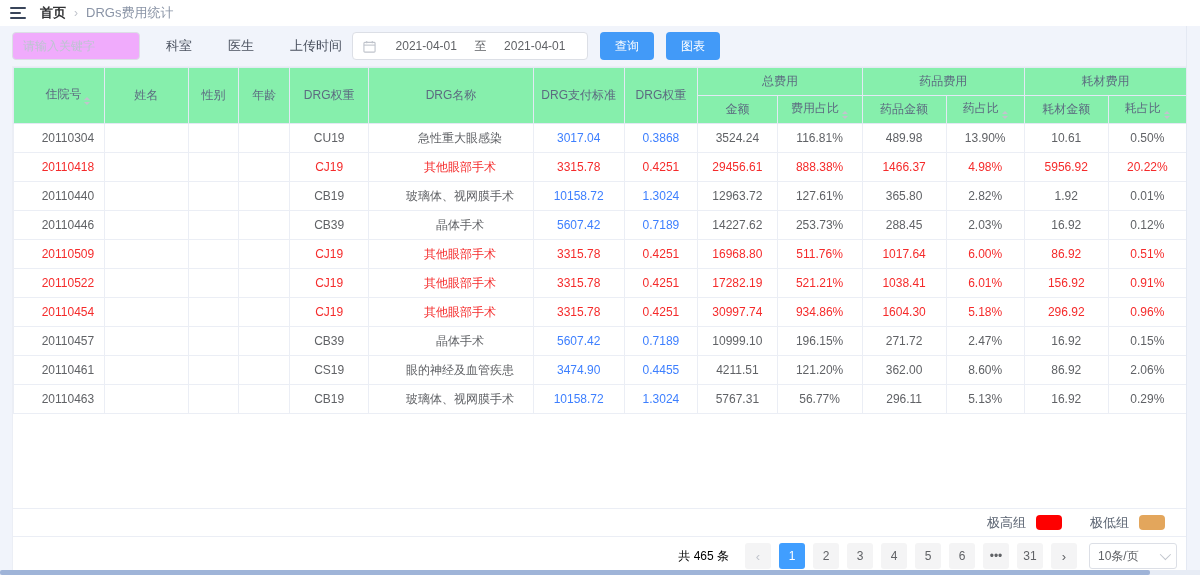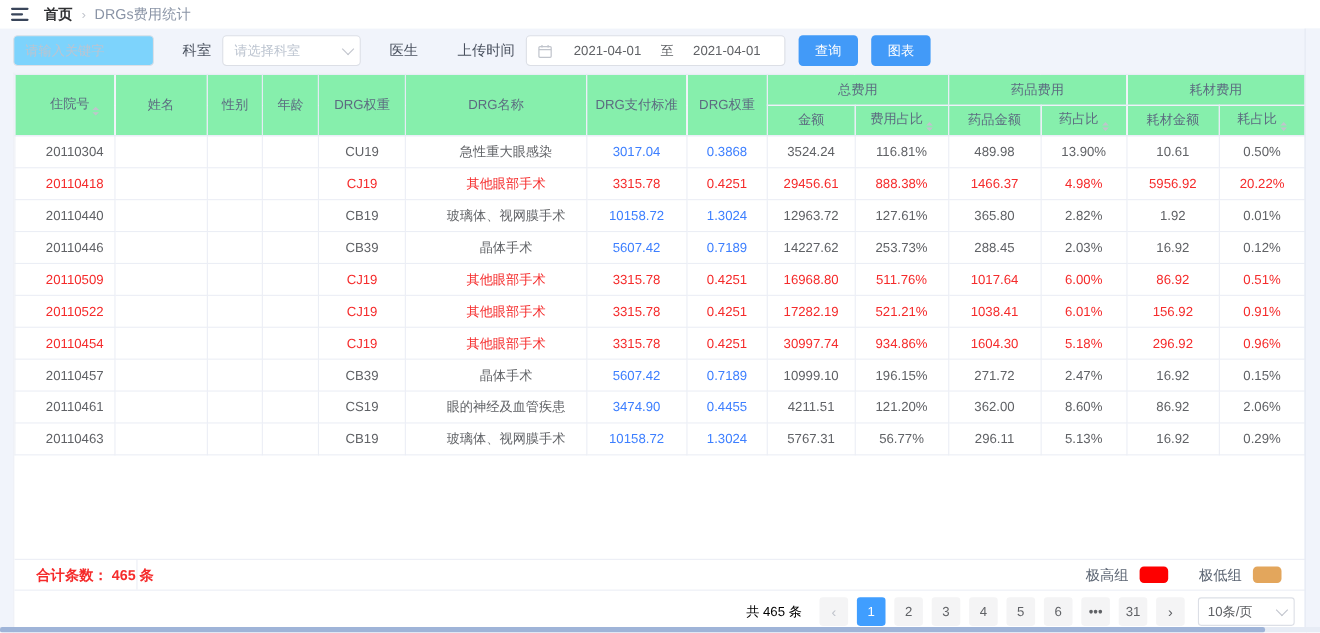--- a/index.html
+++ b/index.html
@@ -17,21 +17,21 @@
   .crumb-home { color:#303133; font-weight:bold; font-size:13px; }
   .crumb-sep { color:#c0c4cc; margin:0 8px; font-size:12px; }
   .crumb-cur { color:#8a94a6; font-size:13px; }
 
   
   .panel { height:549px; background:#f1f4fb; display:flex; flex-direction:column; }
 
   
   .filterbar { height:40px; display:flex; align-items:center; padding:0 12px; flex:none; }
   .f-label { color:#49505e; margin:0 10px 0 26px; white-space:nowrap; }
-  .text-input { width:128px; height:28px; background:#7dd3fc; border:1px solid #dcdfe6; border-radius:4px;
+  .text-input { width:128px; height:28px; background:#f0abfc; border:1px solid #dcdfe6; border-radius:4px;
     padding:0 10px; font-size:12px; color:#606266; outline:none; font-family:inherit; }
   .text-input::placeholder { color:#bcc4d0; }
   .select-box { width:126px; height:28px; background:#fff; border:1px solid #dcdfe6; border-radius:4px;
     display:flex; align-items:center; justify-content:space-between; padding:0 8px 0 10px; cursor:pointer; }
   .select-box .ph { color:#bcc4d0; font-size:12px; white-space:nowrap; overflow:hidden; }
   .chev { width:8px; height:8px; border-right:1.5px solid #c0c4cc; border-bottom:1.5px solid #c0c4cc;
     transform:rotate(45deg) translateY(-2px); flex:none; }
   .date-box { height:28px; background:#fff; border:1px solid #dcdfe6; border-radius:4px;
     display:flex; align-items:center; padding:0 10px; width:236px; }
   .date-box .cal { margin-right:8px; flex:none; }
@@ -98,24 +98,20 @@
     </div>
   <span class="crumb-home">首页</span>
   <span class="crumb-sep">›</span>
   <span class="crumb-cur">DRGs费用统计</span>
 </div>
 
 <div class="panel">
   <div class="filterbar">
     <input class="text-input" type="text" placeholder="请输入关键字" style="">
     <span class="f-label">科室</span>
-    <div class="select-box">
-      <span class="ph">请选择科室</span>
-      <span class="chev"></span>
-    </div>
     <span class="f-label">医生</span>
     <span class="f-label">上传时间</span>
     <div class="date-box">
       <svg class="cal" width="13" height="13" viewBox="0 0 14 14">
         <rect x="1" y="2.5" width="12" height="10.5" rx="1" fill="none" stroke="#c0c4cc" stroke-width="1.2"></rect>
         <line x1="1" y1="5.5" x2="13" y2="5.5" stroke="#c0c4cc" stroke-width="1.2"></line>
         <line x1="4" y1="1" x2="4" y2="3.5" stroke="#c0c4cc" stroke-width="1.2"></line>
         <line x1="10" y1="1" x2="10" y2="3.5" stroke="#c0c4cc" stroke-width="1.2"></line>
       </svg>
       <span class="date-val">2021-04-01</span>
@@ -347,25 +343,20 @@
             <td>5.13%</td>
             <td>16.92</td>
             <td>0.29%</td>
           </tr>
         </tbody>
     </table>
 
     <div class="spacer"></div>
 
     <div class="totalrow">
-      <div class="total-label-wrap">
-        <span class="total-text">
-          <span>合计条数：</span> <span>465 条</span>
-        </span>
-      </div>
       <div class="legend" id="legend">
           <span class="lg-item">
             <span class="lg-label">极高组</span>
             <span class="lg-swatch" style="background: rgb(254, 0, 0);"></span>
           </span>
           <span class="lg-item">
             <span class="lg-label">极低组</span>
             <span class="lg-swatch" style="background: rgb(227, 166, 92);"></span>
           </span>
         </div>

——————

**Aim of the task**
When the word "font" shows up in a line of the entries, pull that line out.

**Response box**
   .crumb-home { color:#303133; font-weight:bold; font-size:13px; }
   .crumb-sep { color:#c0c4cc; margin:0 8px; font-size:12px; }
   .crumb-cur { color:#8a94a6; font-size:13px; }
     padding:0 10px; font-size:12px; color:#606266; outline:none; font-family:inherit; }
   .select-box .ph { color:#bcc4d0; font-size:12px; white-space:nowrap; overflow:hidden; }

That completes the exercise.